Dataset Start Marker

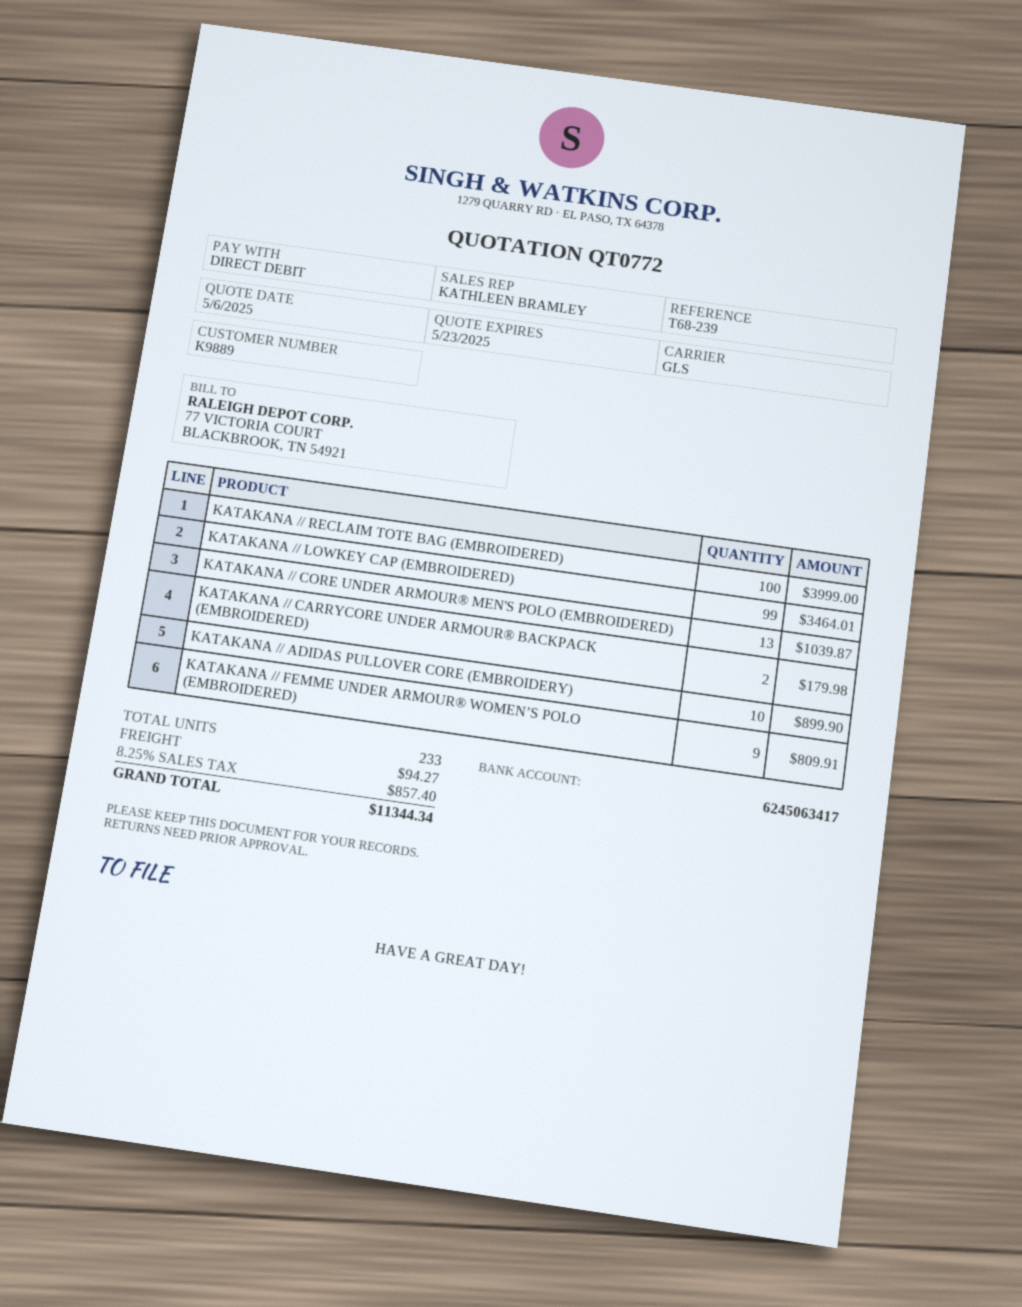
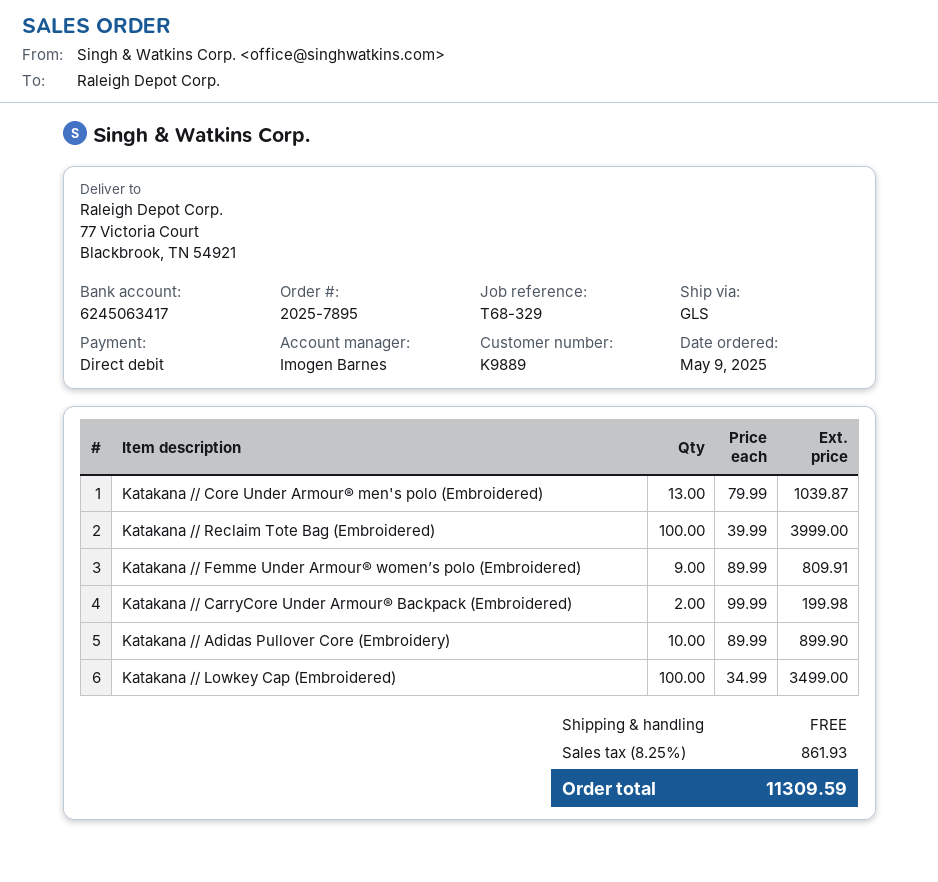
reference: T68-239 -> T68-329
sales rep: KATHLEEN BRAMLEY -> Imogen Barnes
KATAKANA // LOWKEY CAP (EMBROIDERED): 99 for 3464.01 -> 100 for 3499.00
KATAKANA // CARRYCORE UNDER ARMOUR® BACKPACK (EMBROIDERED): 2 for 179.98 -> 2 for 199.98
shipping: 94.27 -> 0.00
tax: 8.25% = 857.40 -> 8.25% = 861.93
total: 11344.34 -> 11309.59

Dataset End Marker

* [Exercise description]: The line containing "sales rep: KATHLEEN BRAMLEY -> Imogen Barnes" and every line after it, up to and including the last line of the records, should be reproduced exactly, with nothing else.

* [Task result]:
sales rep: KATHLEEN BRAMLEY -> Imogen Barnes
KATAKANA // LOWKEY CAP (EMBROIDERED): 99 for 3464.01 -> 100 for 3499.00
KATAKANA // CARRYCORE UNDER ARMOUR® BACKPACK (EMBROIDERED): 2 for 179.98 -> 2 for 199.98
shipping: 94.27 -> 0.00
tax: 8.25% = 857.40 -> 8.25% = 861.93
total: 11344.34 -> 11309.59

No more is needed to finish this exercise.